Canadian meat exporters want Russian food embargo lifted soon
Canadian pork products exported to Russia would be 40 percent cheaper than from Brazil, said Beaudry in an interview with TASS.
He says resuming imports would be more profitable for Russia, which is now purchasing Brazilian pork for $6-7 per kg.
Pork farmers in Canada are counting their losses as demand has notably reduced since Russian sanctions were imposed.
"The ban on the supply of pork from Canada and the United States, imposed by Russia in August, has significantly brought down the market. If the price of 1 kg of pork in the US market was $2.8 in July, now it is $1.9," he said.
Beaudry stressed the Russian market is essential for HyLife, and the company hopes to return to Russia as soon as the pork ban is lifted.

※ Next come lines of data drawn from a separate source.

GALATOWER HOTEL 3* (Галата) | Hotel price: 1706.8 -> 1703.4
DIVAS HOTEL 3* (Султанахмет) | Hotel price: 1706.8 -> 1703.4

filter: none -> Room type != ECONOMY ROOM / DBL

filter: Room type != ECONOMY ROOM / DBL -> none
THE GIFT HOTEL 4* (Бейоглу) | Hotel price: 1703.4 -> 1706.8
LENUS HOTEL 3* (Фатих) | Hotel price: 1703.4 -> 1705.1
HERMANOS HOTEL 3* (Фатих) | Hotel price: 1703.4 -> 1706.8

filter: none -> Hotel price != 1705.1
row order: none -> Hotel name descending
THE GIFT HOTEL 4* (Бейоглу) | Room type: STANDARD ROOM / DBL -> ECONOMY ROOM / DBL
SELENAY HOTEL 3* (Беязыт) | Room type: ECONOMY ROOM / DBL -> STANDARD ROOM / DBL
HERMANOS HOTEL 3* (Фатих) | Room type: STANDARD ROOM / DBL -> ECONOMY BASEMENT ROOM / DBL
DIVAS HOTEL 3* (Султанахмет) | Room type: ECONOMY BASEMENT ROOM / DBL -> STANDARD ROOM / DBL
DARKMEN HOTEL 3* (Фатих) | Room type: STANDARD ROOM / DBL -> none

"We are dependent on exports. That’s why our products are of the highest quality. The entry of Russia into the North American market is important, as the price of pork will grow a bit. Besides, we certainly have a stake in Russia’s purchasing pork in Canada," said Beaudry.
HyLife annually slaughters 1.6 million pigs. Currently, the company's main markets are Japan and China, each accounting for 30 percent of the company's exports. The rest goes to the United States, Mexico and the European Union.
Before the food embargo the company supplied 20-25 percent of its production to Russian market. The sanctions have reduced demand and supplies meant for Russia were redirected to the US and Mexico at lower prices. HyLife accounts for 35 percent of all Canadian pork exports to Russia. The company’s annual turnover is estimated at $600 million.